Description of the task>
Everything in the entries below should be restated exactly, except for the pictures.

---+---

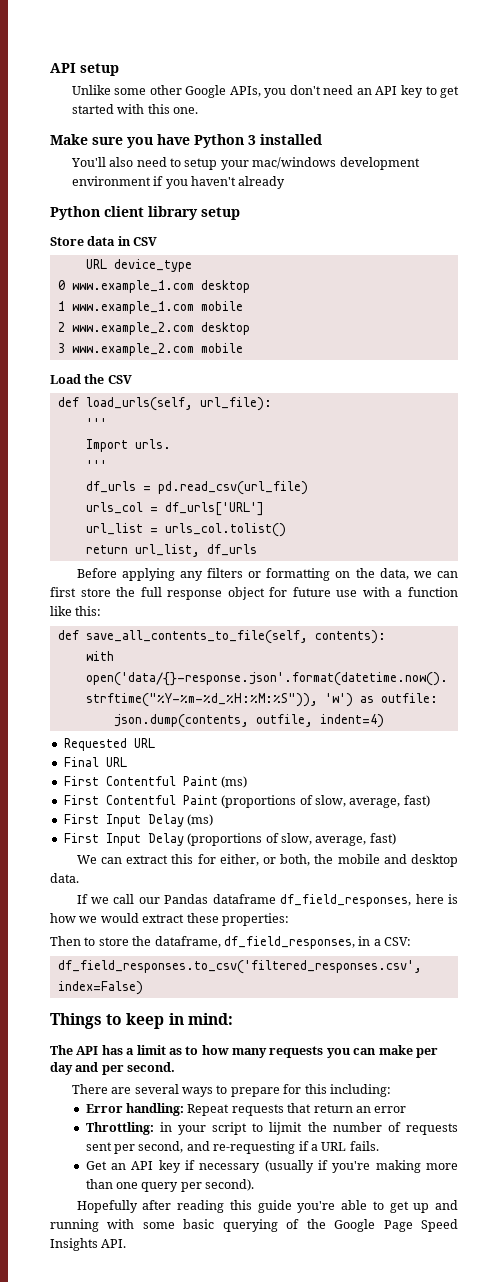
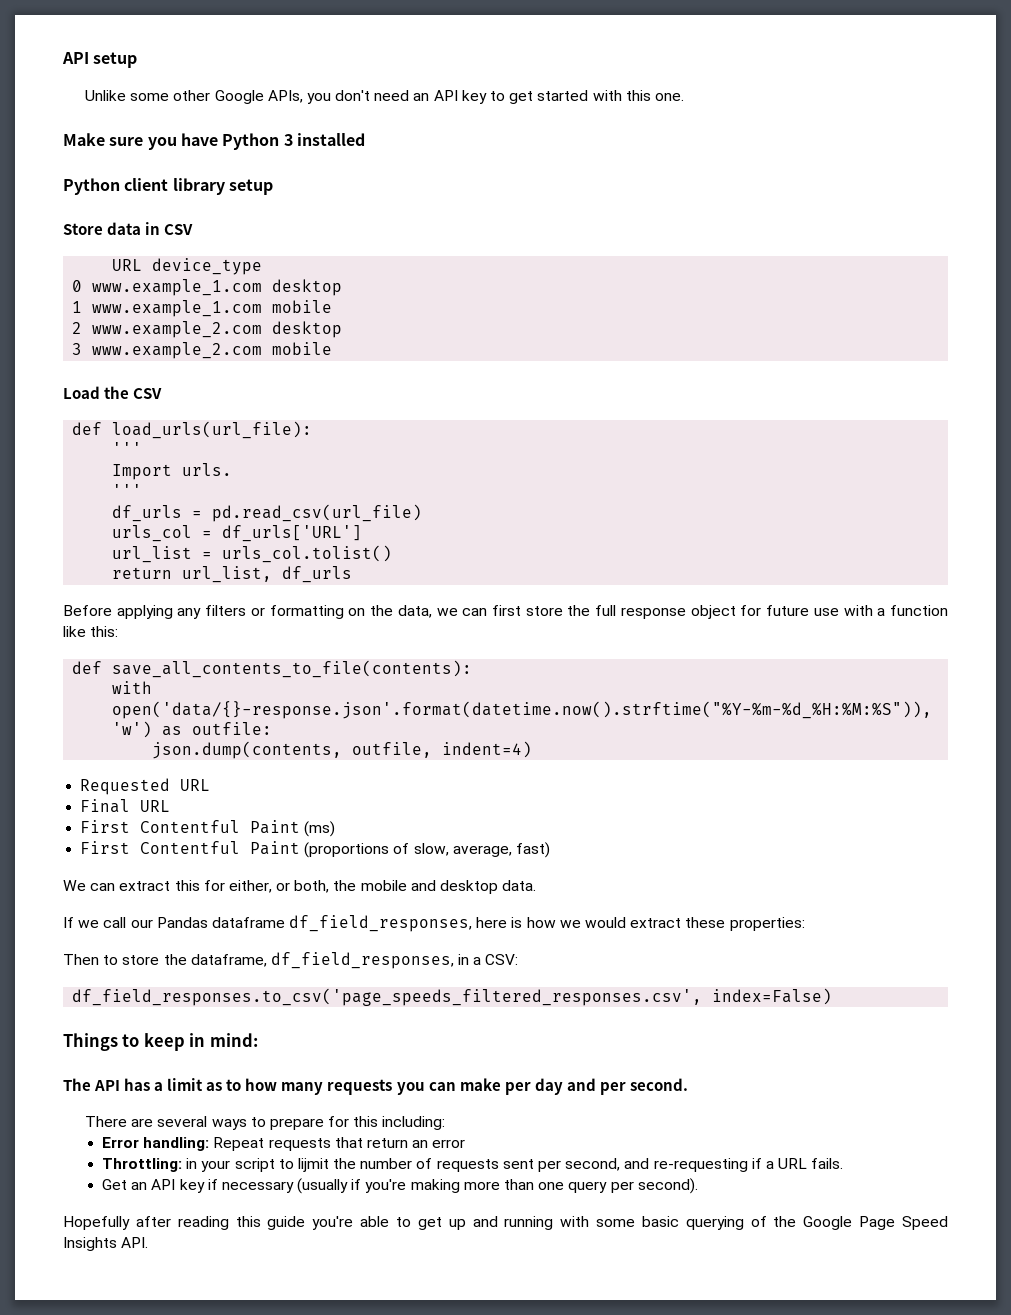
- You'll also need to setup your mac/windows development environment if you haven't already
- def load_urls(self, url_file):
+ def load_urls(url_file):
- def save_all_contents_to_file(self, contents):
+ def save_all_contents_to_file(contents):
- First Input Delay (ms)
- First Input Delay (proportions of slow, average, fast)
- df_field_responses.to_csv('filtered_responses.csv', index=False)
+ df_field_responses.to_csv('page_speeds_filtered_responses.csv', index=False)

---+---

Answer section>
- You'll also need to setup your mac/windows development environment if you haven't already
- def load_urls(self, url_file):
+ def load_urls(url_file):
- def save_all_contents_to_file(self, contents):
+ def save_all_contents_to_file(contents):
- First Input Delay (ms)
- First Input Delay (proportions of slow, average, fast)
- df_field_responses.to_csv('filtered_responses.csv', index=False)
+ df_field_responses.to_csv('page_speeds_filtered_responses.csv', index=False)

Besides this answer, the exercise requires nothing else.